YOUR OBJECTIVE:
Please report how many lines in the records below contain the word "Mrna", giving only that number.

[Items from a data source]
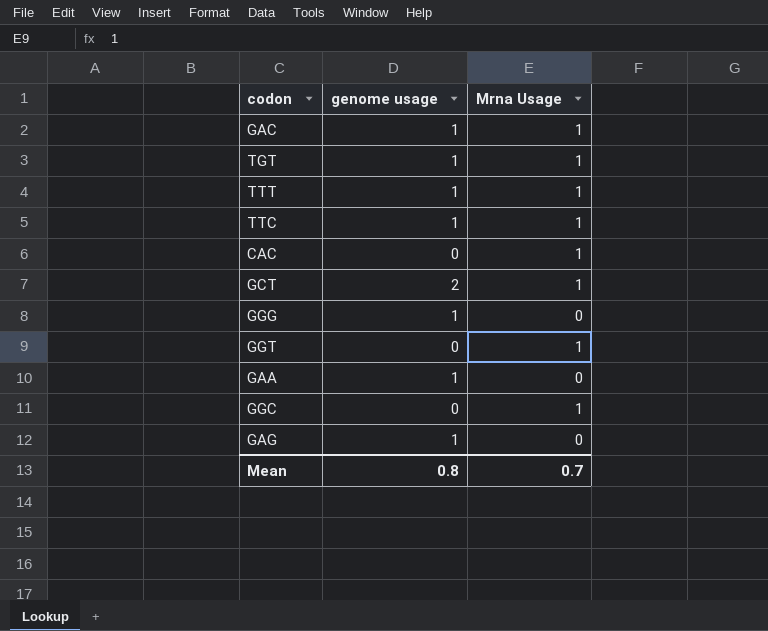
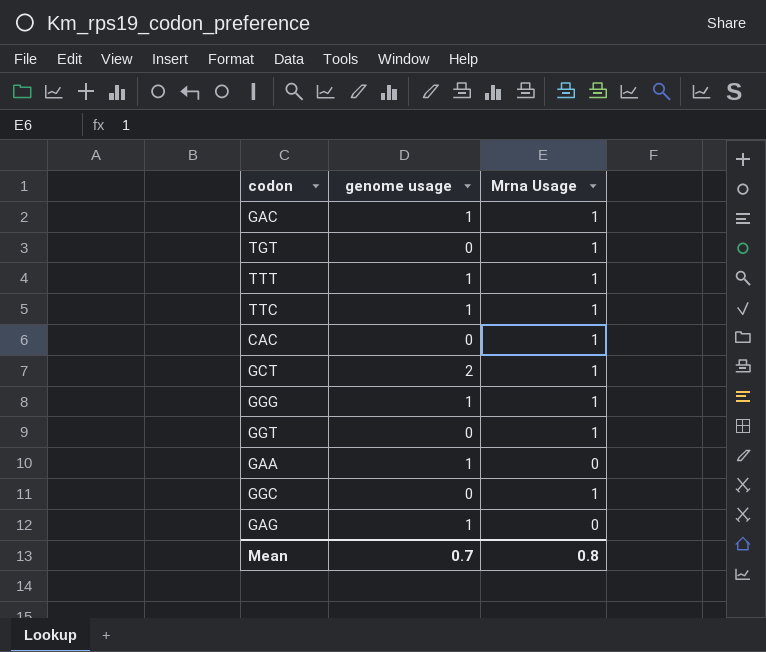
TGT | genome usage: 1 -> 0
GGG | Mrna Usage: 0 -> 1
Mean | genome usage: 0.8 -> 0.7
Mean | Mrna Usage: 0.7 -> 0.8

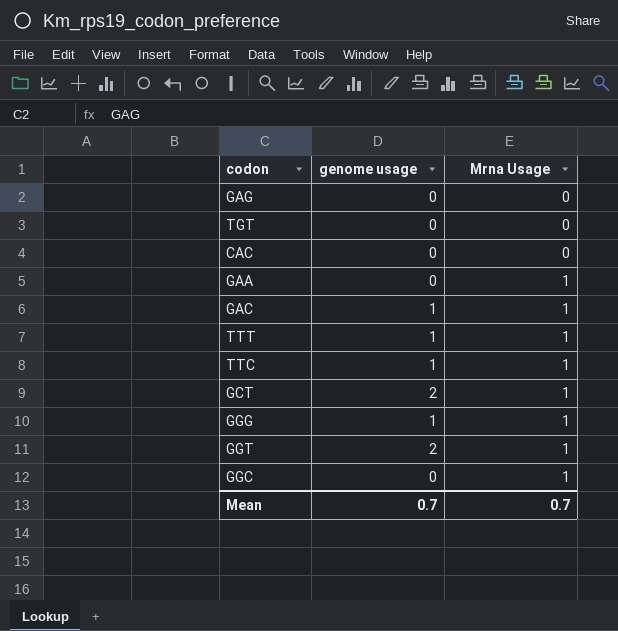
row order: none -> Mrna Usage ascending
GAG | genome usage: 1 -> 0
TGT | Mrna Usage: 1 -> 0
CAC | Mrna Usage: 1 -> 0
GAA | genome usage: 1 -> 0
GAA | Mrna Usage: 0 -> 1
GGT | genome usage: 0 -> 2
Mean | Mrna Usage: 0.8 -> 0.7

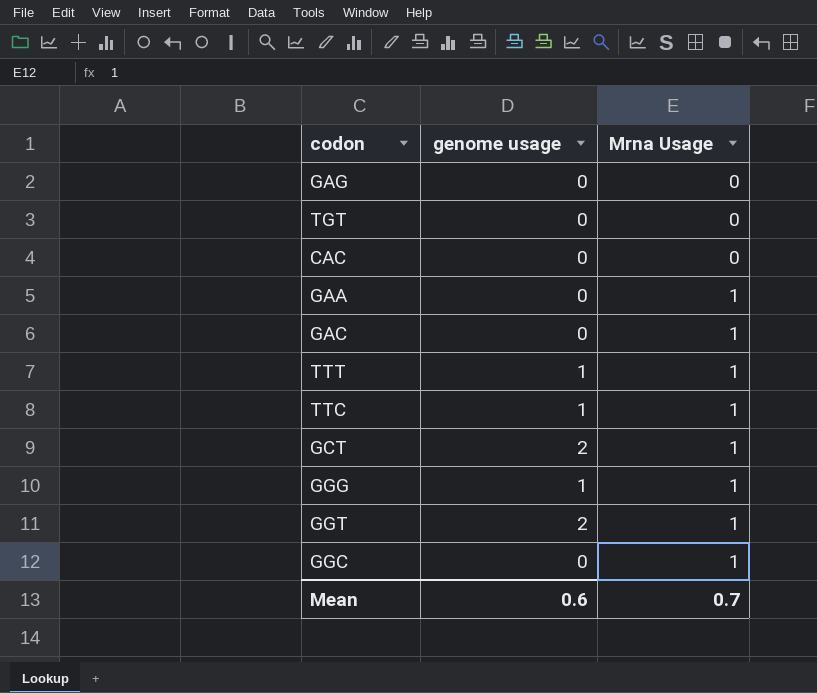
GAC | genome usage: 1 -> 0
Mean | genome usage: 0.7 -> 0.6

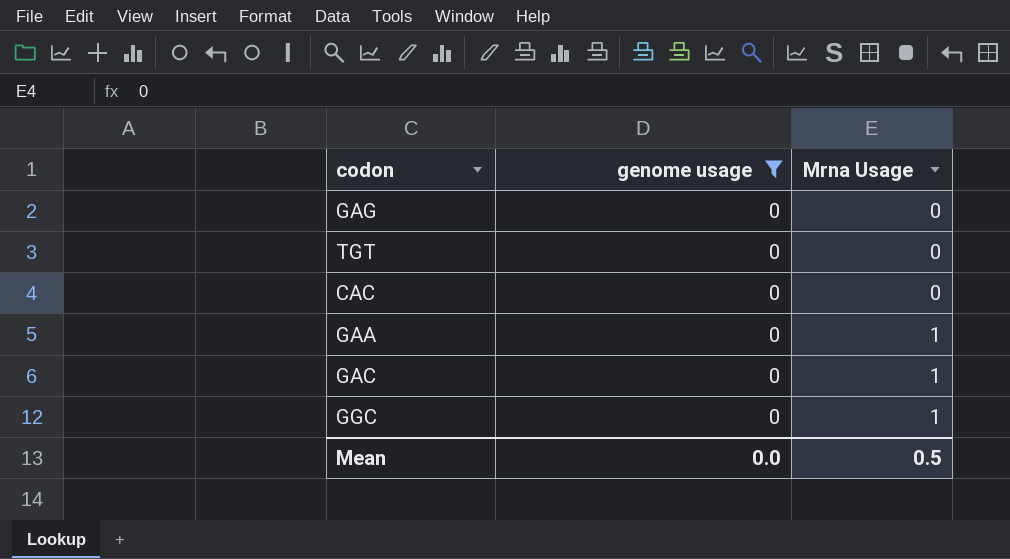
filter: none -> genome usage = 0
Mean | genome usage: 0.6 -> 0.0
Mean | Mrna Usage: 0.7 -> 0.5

---

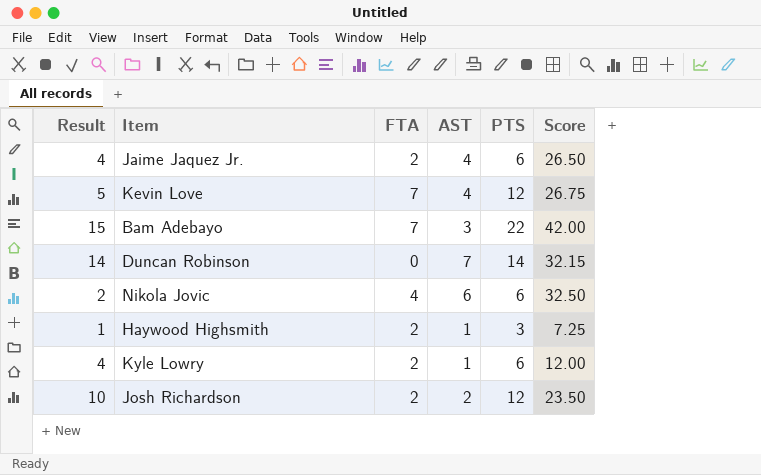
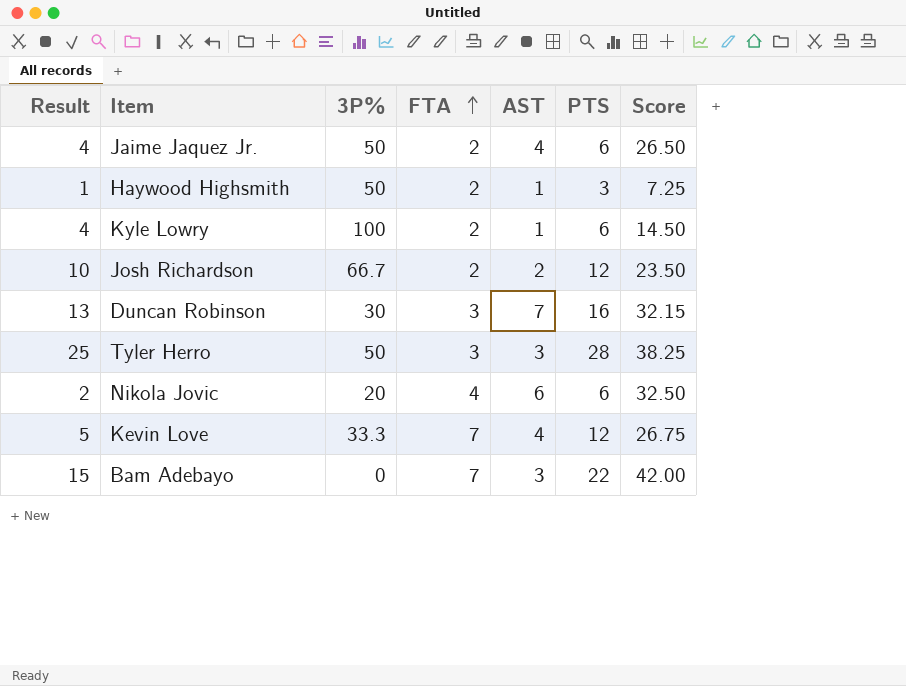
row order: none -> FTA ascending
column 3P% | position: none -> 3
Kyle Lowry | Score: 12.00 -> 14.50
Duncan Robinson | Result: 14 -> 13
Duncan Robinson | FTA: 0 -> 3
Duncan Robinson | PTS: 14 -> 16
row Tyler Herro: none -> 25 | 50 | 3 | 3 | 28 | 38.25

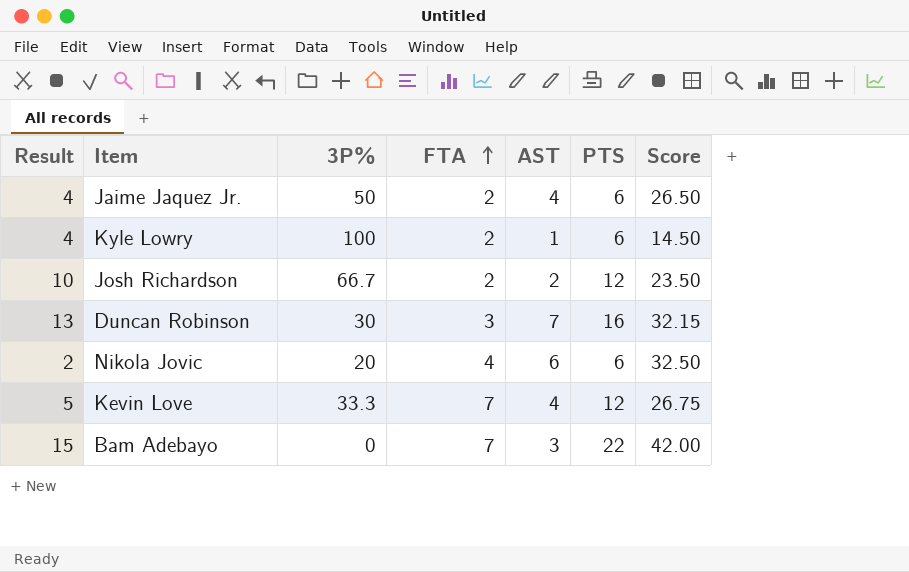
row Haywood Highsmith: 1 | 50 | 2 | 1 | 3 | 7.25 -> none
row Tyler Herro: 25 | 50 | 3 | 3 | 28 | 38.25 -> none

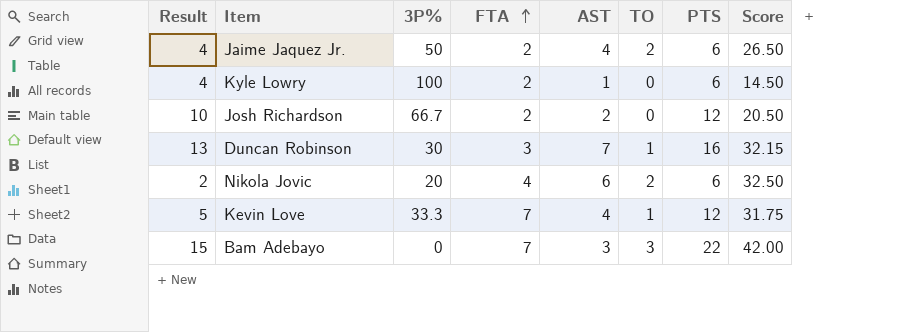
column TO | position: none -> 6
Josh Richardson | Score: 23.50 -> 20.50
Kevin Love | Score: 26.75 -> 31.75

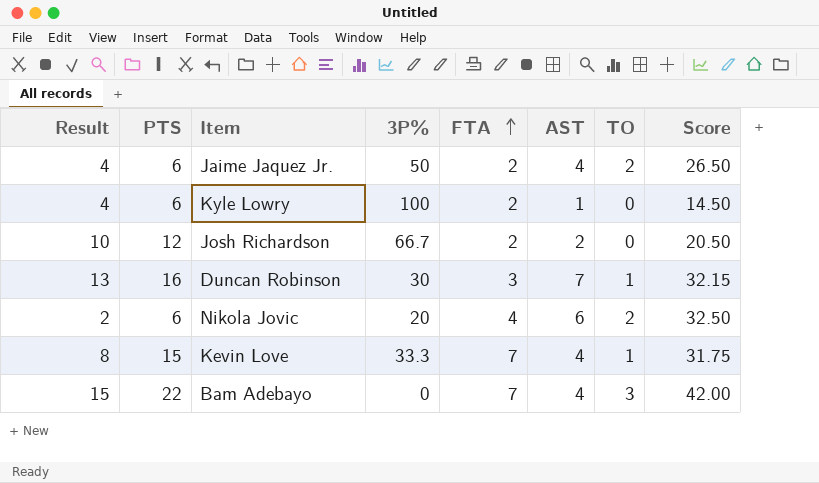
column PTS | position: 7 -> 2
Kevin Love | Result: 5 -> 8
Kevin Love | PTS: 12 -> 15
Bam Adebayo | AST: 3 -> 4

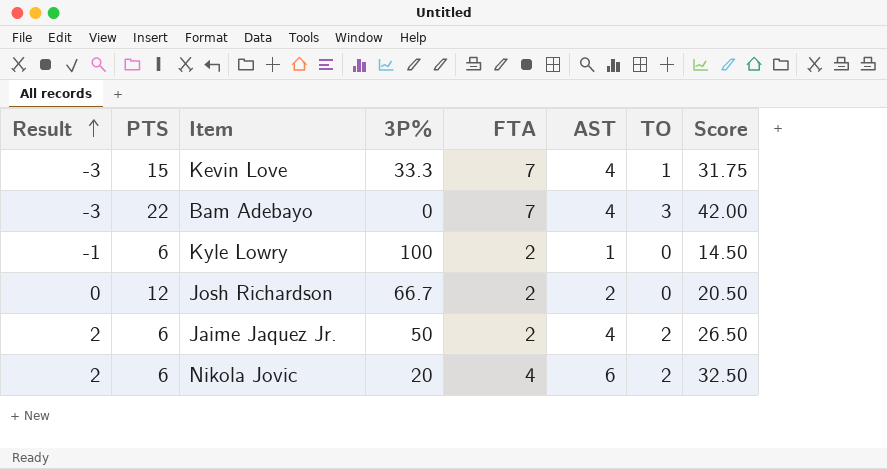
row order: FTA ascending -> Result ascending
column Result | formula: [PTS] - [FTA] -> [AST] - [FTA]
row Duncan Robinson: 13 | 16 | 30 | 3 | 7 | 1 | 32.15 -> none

RESULT:
8